• **The task**
Nothing but the lines from the one containing "order number: 2015-2337 -> 2015-3237" through the one containing "total: 394.91 -> 396.91", both included, should be given again, each exactly as written below.

# # # #

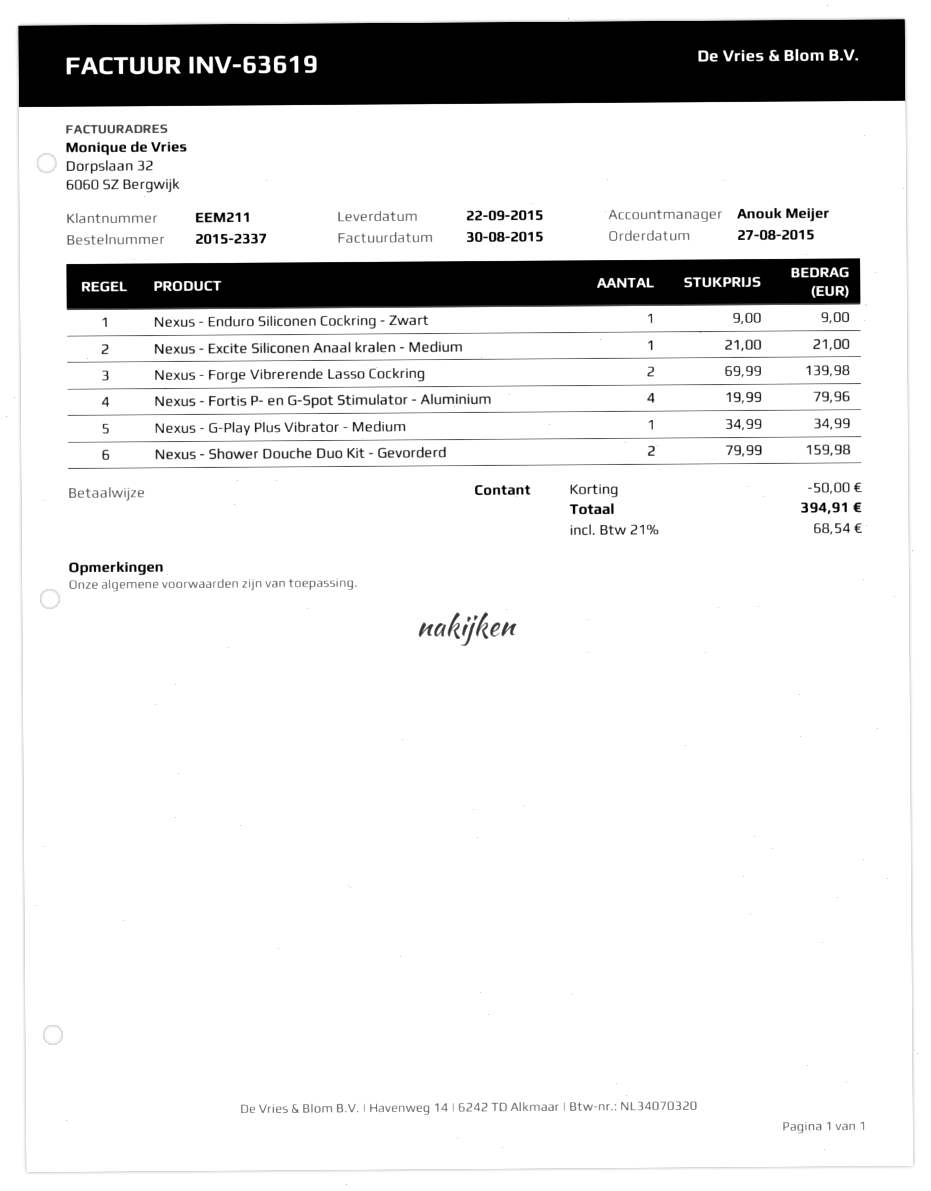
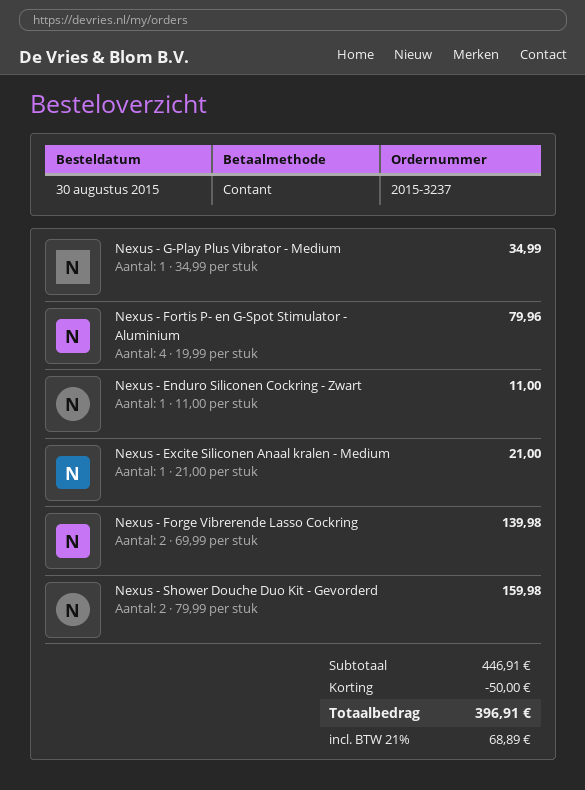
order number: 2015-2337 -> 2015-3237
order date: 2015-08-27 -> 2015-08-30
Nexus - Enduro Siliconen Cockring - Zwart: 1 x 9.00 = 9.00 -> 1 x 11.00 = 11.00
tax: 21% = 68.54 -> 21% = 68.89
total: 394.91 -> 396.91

# # # #

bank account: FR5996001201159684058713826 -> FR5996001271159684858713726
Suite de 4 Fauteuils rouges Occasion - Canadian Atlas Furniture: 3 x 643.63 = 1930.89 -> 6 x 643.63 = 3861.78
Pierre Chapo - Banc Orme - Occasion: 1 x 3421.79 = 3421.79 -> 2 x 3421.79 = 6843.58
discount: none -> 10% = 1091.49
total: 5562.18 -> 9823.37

# # # #

• **Worked solution**
order number: 2015-2337 -> 2015-3237
order date: 2015-08-27 -> 2015-08-30
Nexus - Enduro Siliconen Cockring - Zwart: 1 x 9.00 = 9.00 -> 1 x 11.00 = 11.00
tax: 21% = 68.54 -> 21% = 68.89
total: 394.91 -> 396.91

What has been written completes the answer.